I'm not sure about some of the kernel configuration options.  A few 
minor things stick out in my mind; I don't know the rationale behind 
some of these things and am curious about developer decisions and 
thoughts on how to build the kernel.

  * CONFIG_NO_HZ + CONFIG_HZ=100?
  * SLAB vs SLUB
  * Some debugging stuff
  * More debugging stuff
  * Building stuff as modules

First off I noticed CONFIG_NO_HZ=y and CONFIG_HZ=100; is this a quirk of 
the kernel's general configuration?  As I understand, these options 
should be mutually exclusive because CONFIG_HZ is a parameter of a 
scheduler using a different methodology than CONFIG_NO_HZ...

Another thing is I noticed CONFIG_SLAB=y, but the SLUB allocator is 
supposed to be a faster generic replacement for SLAB.[1]  Is there a 
reason the XO doesn't use it?

I'm also noticing some things like KALLSYMS and BUG(), BSD process 
accounting, and the like.  KALLSYMS, BUG(), and printk() are useful; on 
a true embedded device I'd say remove 'em but I can't justify it here... 
BSD process accounting and auditd support though?
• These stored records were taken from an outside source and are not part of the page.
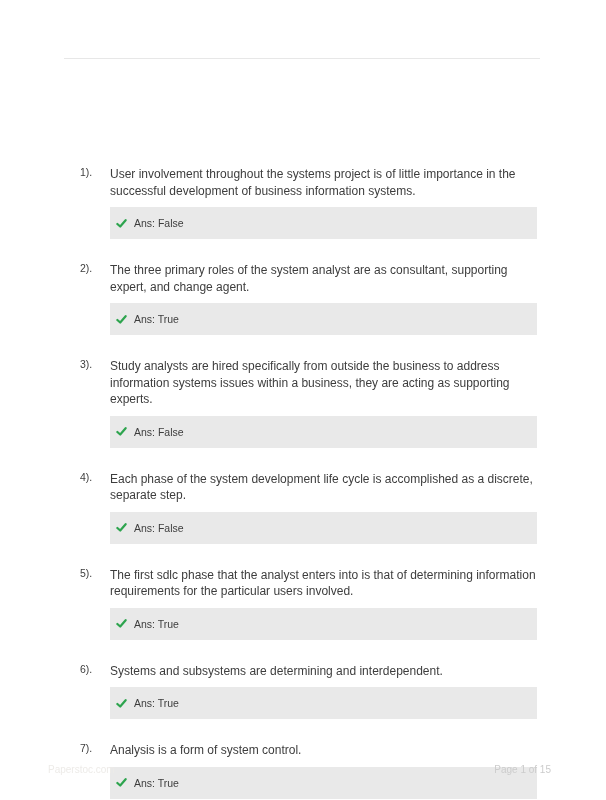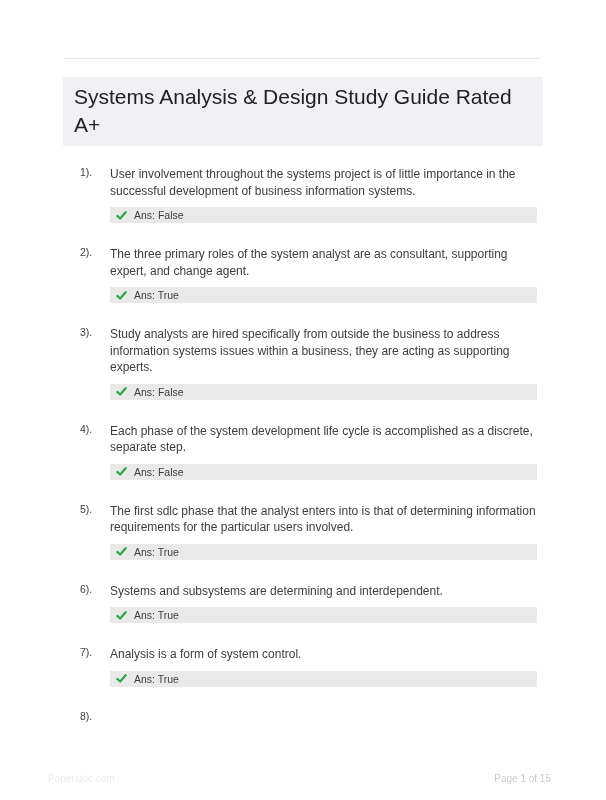--- a/index.html
+++ b/index.html
@@ -54,21 +54,21 @@
   }
   .q-text {
     flex: 1;
     font-size: 12px;
     line-height: 16.5px;
     color: #3d3d3d;
   }
   .answer-bar {
     margin-left: 30px;
     margin-top: 8px;
-    height: 16px;
+    height: 32px;
     background: var(--answer-bar-bg, #e9e9e9);
     display: flex;
     align-items: center;
     padding-left: 6px;
     box-sizing: border-box;
   }
   .check {
     color: var(--check-green, #2da44e);
     margin-right: 7px;
     flex: 0 0 auto;
@@ -80,34 +80,30 @@
   }
   .footer {
     position: absolute;
     left: 48px;
     right: 55px;
     top: 764px;
     display: flex;
     justify-content: space-between;
     align-items: baseline;
     font-size: 10px;
-    margin-top: 9px;
   }
   .watermark { color: #edebe8; }
   .page-indicator { color: #cccccc; }
 </style>
 </head>
 <body>
 
 <div class="page">
   <div class="top-rule"></div>
 
-  <div class="title-box">
-    <h1 class="title">Systems Analysis &amp; Design Study Guide Rated A+</h1>
-  </div>
 
   <div class="questions">
   <div class="question">
     <div class="q-row">
       <span class="q-num">1).</span>
       <span class="q-text">User involvement throughout the systems project is of little importance in the successful development of business information systems.</span>
     </div>
     <div class="answer-bar">
       <svg class="check" viewBox="0 0 12 12" width="11" height="11" aria-hidden="true">
         <path d="M1.5 6.5 L4.6 9.3 L10.5 2.4" fill="none" stroke="currentColor" stroke-width="2.4" stroke-linecap="round" stroke-linejoin="round"></path>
In the same line, a lot of debugging options are in use.  I'm using 
Build 653, I guess it may be a developer's build and thus there's a lot 
of debugging stuff; but in the final should things like CONFIG_PROFILING 
, CONFIG_KPROBES, CONFIG_DEBUG_FS, CONFIG_UNUSED_SYMBOLS, 
CONFIG_SCHEDSTATS, CONFIG_TIMER_STATS, CONFIG_DEBUG_PREEMPT, 
CONFIG_DEBUG_SPINLOCK ... be removed?

Finally, I'm noticing a lot of stuff can be built as modules, but is 
built in.  Networking in its entirety; sound drivers; mouse; and USB 
(the mouse looks like it's PS2) can be loaded by HAL and UDEV, but this 
will increase boot time (then again, HAL apparently needs to be fixed 
anyway[2], so this could be encouraging?).  More interesting to me 
however is that EXT2, EXT3, Joliet, ZISOFS, RAMFS, NFS, and possibly 
PROMFS because I don't think JFFS2 depends on it BUT I'm not sure if 
it's used at some point before it can be loaded as a module.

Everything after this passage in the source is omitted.